Valence 6: Illness, or The Vulnerable Self
What happens when we cannot get out of bed? We have fallen prey to some kind of illness. Physically sick, from a common flu to terminal cancer, we are in many ways reduced to supine bodies, sometimes with lucid consciousness, sometimes not, confined to our beds. In the extreme scenario, we are condemned to the miserable strangeness and alienness of a hospital bed. And physically ill, too, when we are the victim of personal injury, of sheer accidents, of being thrown into a world of violence and war, of being born into a life of indigence.

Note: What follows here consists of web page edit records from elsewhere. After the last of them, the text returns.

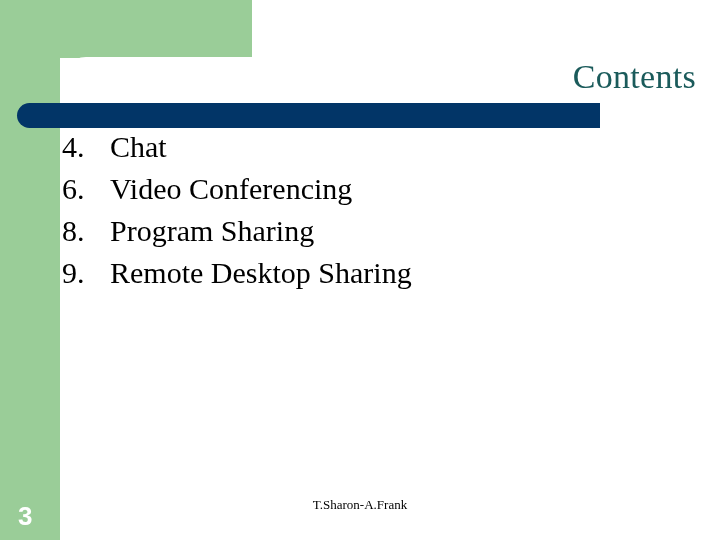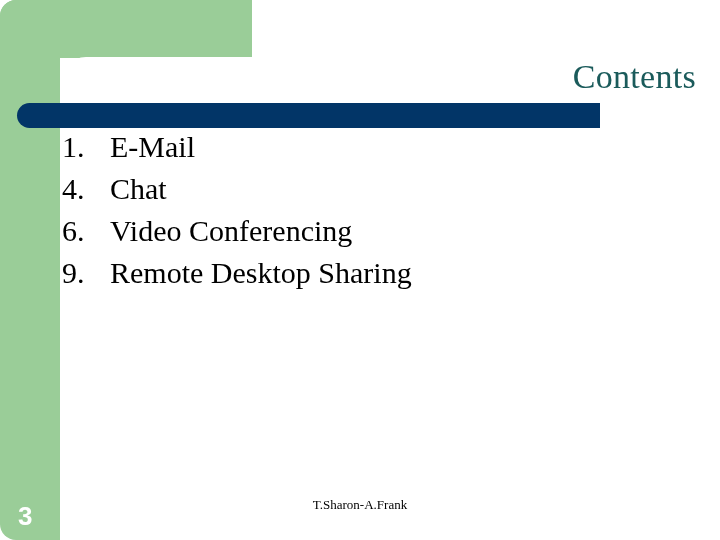"Contents" #slide { border-radius: 16px -> none }
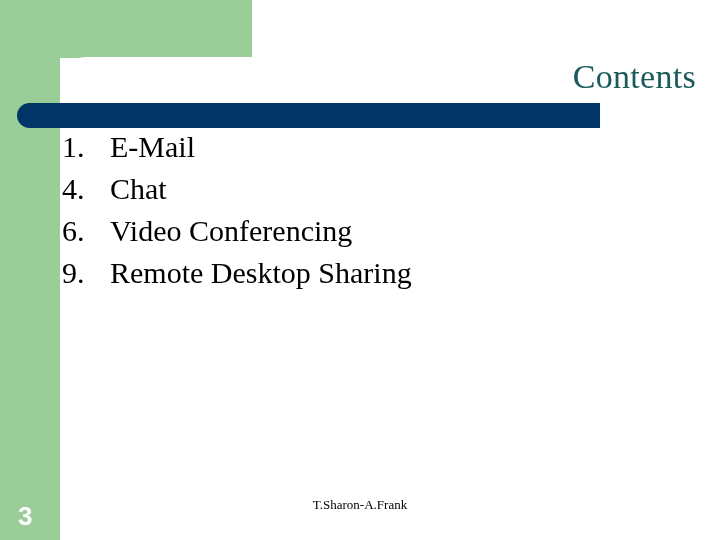"1. E-Mail" li { html: <li> <span>1.</span><span>E-Mail</span> </li> -> none }
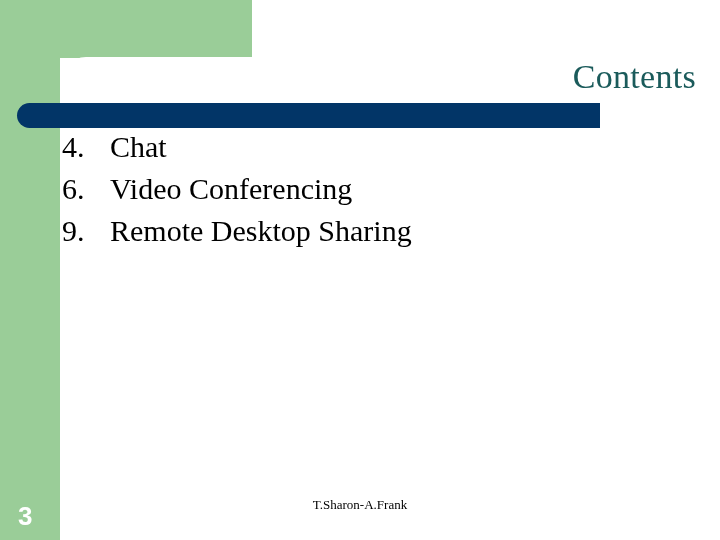"8. Program Sharing" li { html: none -> <li> <span>8.</span><span>Program Sharing</span> </li> }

When we are psychically ill—I intend no judgement or derogation in my use of the work "ill"; I use the word literally to convey the sense of being in some way removed from what is considered the norm—when we are psychically ill, it is as if we are reduced to supine minds confined in a body confined to a bed. Psychically sick, too, when we are born into traumatic childhoods of abuse and neglect, into the arbitrary cultural psychoses of racism and social inequality.
Demoralized by worklessness, dehumanized by grief or guilt, depressed, overwhelmed by dread of life or of death, adrift, lost, wandering aimlessly as ghosts of our selves, or the victims of senseless, impersonal chaos, we see no reason and feel we have no purpose to get out of bed in the morning. In its valence of illness, the bed is a symbol of our bodily and mental imperfections, our brokenness, our fallibility. In its valence of illness, the bed reveals our vulnerable selves—selves vulnerable to a world teeming with randomness, uncertainty, and inexplicability.
Valence 7: Death, or The Mortal Self
Finally we arrive at the valence lurking spectrally behind all the valences: the bed as a symbol of death and a reminder of our mortality. I think we can read each valence through the lens of this death valence. Utter deprivation of sleep and complete isolation from others lead to death. The denial of sexual expressiveness, "bed death," the unhealthy repression of sexuality, impotence, infertility, the overgrowth or perversion of sexuality—when our sexual (and procreative) selves confront significant distortion, it is as if a vital part of us dies. The loss of individuality and obstruction to healthy solitude and distance from others and the world, along with the absence of purpose and meaning in our transactions with the world, can render us symbolically dead to the world.
"Deathbeds," "final repose," "resting in peace," "the big sleep," "eternal rest, "laid to rest," "requiem": the language of the bed, implied through the register of sleep and rest, is here intertwined with the often euphemistic language of death. Then there is the appearance of the corpse prepared to look peacefully asleep in the final bed that is the coffin. And, lastly and morbidly, there is the most frightening fact we all face: What is to guarantee that when I go to sleep tonight I will wake up in the morning?